Based solely on life experience, I saw a parallel and had a hunch that these centuries-old methods of shifting the inhalation/exhalation ratio that often had long-winded Sanskrit names such as "bhastrika pranayama" were ancient vagal maneuvers unwittingly designed to hack the vagus nerve long before Otto Loewi discovered vagusstoff.
It's reassuring to have fresh research corroborate that each of us can trigger a "relaxation response" (Benson et al., 1975) simply by focusing on the inhalation-to-exhalation ratio of our breathing and consciously extending the length of each exhale while doing breathing exercises as we go about our day-to-day lives.
One gadget-free way to track the timing of your inhalation-to-exhalation breathing cycles per minute is to use a 4:8 ratio of four-second inhalations and eight-second exhalations.
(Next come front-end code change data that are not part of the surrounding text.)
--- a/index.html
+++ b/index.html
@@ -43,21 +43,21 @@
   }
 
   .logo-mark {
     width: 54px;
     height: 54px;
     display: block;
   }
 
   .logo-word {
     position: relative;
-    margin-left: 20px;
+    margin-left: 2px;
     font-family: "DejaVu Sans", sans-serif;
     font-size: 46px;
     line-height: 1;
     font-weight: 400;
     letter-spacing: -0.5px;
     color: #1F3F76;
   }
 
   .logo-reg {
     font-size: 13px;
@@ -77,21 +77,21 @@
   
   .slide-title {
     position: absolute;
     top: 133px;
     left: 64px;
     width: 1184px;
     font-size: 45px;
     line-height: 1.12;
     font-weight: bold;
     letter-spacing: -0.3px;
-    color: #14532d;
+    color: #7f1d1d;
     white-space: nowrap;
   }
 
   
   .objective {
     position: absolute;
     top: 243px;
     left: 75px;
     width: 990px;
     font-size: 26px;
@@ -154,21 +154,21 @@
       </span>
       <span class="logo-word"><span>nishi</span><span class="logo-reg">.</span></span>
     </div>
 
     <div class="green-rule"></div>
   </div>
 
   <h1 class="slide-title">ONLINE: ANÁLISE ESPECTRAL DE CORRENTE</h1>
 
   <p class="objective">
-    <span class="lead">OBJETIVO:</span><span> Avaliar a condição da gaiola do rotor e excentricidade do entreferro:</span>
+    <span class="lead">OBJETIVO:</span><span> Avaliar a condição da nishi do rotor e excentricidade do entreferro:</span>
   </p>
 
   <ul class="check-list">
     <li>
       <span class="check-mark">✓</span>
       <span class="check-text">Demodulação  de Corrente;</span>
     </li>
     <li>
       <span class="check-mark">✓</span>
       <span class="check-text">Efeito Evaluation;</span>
This breathing cycle takes 12 seconds which equates to five inhalation/exhalation cycles per minute. Based on road-tested outcomes, I really like the 4:8 ratio because it's easy to use my right hand to count up to five with each digit and use the fingers on my left hand like an abacus to keep track of each one-minute cycle.
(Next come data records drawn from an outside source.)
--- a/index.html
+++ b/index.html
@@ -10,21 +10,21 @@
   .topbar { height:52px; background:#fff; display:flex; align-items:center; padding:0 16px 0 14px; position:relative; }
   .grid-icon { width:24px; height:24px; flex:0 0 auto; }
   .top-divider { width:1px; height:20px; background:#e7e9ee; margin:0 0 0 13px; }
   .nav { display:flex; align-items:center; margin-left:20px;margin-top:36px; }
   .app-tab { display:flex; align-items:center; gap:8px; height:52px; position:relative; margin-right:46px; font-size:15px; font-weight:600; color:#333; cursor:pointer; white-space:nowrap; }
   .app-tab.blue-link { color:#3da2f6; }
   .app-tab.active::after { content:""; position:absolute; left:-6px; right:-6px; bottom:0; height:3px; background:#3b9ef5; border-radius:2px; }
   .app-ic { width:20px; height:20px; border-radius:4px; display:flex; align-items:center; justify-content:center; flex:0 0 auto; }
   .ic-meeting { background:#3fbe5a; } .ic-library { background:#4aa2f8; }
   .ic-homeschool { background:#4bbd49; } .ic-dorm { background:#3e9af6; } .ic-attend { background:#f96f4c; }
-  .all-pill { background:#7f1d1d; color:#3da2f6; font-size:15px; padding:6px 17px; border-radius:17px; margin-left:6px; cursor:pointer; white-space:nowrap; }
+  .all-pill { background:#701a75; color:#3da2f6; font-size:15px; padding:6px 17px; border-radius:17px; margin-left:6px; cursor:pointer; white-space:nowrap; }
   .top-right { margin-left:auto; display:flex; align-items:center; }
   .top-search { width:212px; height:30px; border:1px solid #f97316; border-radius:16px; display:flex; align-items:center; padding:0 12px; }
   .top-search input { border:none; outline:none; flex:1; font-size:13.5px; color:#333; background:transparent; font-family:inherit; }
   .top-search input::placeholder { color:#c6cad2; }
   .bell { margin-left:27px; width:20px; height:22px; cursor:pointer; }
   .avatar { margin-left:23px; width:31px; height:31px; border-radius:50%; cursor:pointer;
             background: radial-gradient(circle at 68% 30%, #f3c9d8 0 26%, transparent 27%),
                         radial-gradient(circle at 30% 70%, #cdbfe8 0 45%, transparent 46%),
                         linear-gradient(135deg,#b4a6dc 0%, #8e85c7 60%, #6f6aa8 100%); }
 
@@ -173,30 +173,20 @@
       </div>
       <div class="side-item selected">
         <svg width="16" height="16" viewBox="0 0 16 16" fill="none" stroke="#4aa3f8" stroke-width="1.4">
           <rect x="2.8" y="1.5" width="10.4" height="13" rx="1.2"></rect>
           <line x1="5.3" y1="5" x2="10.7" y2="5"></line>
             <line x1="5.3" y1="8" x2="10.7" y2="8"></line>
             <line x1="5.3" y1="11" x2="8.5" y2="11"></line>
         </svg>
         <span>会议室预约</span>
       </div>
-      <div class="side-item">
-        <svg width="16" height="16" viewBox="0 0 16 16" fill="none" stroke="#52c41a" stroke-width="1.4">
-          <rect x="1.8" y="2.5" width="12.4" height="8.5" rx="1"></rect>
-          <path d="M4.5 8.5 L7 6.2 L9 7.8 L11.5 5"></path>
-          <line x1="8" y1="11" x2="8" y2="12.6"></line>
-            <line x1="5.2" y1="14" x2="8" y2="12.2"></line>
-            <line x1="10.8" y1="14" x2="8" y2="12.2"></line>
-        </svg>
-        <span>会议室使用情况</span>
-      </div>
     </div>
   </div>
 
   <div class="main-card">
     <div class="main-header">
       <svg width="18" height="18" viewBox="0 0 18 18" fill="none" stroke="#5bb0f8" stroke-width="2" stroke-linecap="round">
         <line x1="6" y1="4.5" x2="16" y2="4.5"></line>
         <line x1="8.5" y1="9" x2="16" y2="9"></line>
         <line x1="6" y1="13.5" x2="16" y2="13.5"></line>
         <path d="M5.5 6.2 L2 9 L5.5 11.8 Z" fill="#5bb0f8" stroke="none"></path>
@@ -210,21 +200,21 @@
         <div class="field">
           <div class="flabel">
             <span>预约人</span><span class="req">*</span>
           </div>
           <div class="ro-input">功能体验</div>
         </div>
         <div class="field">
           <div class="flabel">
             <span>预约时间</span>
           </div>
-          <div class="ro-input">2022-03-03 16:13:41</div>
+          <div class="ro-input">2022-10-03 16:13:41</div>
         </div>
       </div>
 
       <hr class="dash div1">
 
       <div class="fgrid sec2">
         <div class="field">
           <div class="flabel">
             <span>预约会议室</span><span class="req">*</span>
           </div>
Anytime you want to hack your vagus nerve to reduce stress or improve decision-making, a simple self-talk script could be: "I'm stressing out. In order to calm down so I can perform better on this decision-making task, I'm going to take two minutes (right now!) to do 10 rounds of vagus nerve breathing based on a 4:8 inhalation-to-exhalation ratio."
During the four-second inhalation phase, I'd recommend breathing in through your nose—as you relax the back of your eyes and visualize filling up your lower diaphragm with oxygen—and slowly count to four. Then, I'd recommend exhaling through pursed lips (as if you're blowing out lots of candles on a birthday cake) as you slowly count to eight.